• _Task objective_
In your answer, reproduce exactly the lines from the beginning of the listing below through the one containing "text: 978-84-353-2190-1 ->", and only those lines.

Content starts

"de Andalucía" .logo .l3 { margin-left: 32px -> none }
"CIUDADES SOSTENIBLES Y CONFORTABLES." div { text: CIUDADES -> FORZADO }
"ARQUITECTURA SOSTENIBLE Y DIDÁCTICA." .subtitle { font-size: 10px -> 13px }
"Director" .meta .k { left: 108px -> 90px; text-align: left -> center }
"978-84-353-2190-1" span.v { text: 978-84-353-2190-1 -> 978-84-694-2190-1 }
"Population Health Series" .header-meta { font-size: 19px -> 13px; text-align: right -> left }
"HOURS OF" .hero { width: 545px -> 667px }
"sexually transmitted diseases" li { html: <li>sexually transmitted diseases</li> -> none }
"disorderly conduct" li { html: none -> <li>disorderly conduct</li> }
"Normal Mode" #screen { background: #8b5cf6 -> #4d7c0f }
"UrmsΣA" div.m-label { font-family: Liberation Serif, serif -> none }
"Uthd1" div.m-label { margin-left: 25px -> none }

Content ends

• _Response_
"de Andalucía" .logo .l3 { margin-left: 32px -> none }
"CIUDADES SOSTENIBLES Y CONFORTABLES." div { text: CIUDADES -> FORZADO }
"ARQUITECTURA SOSTENIBLE Y DIDÁCTICA." .subtitle { font-size: 10px -> 13px }
"Director" .meta .k { left: 108px -> 90px; text-align: left -> center }
"978-84-353-2190-1" span.v { text: 978-84-353-2190-1 -> 978-84-694-2190-1 }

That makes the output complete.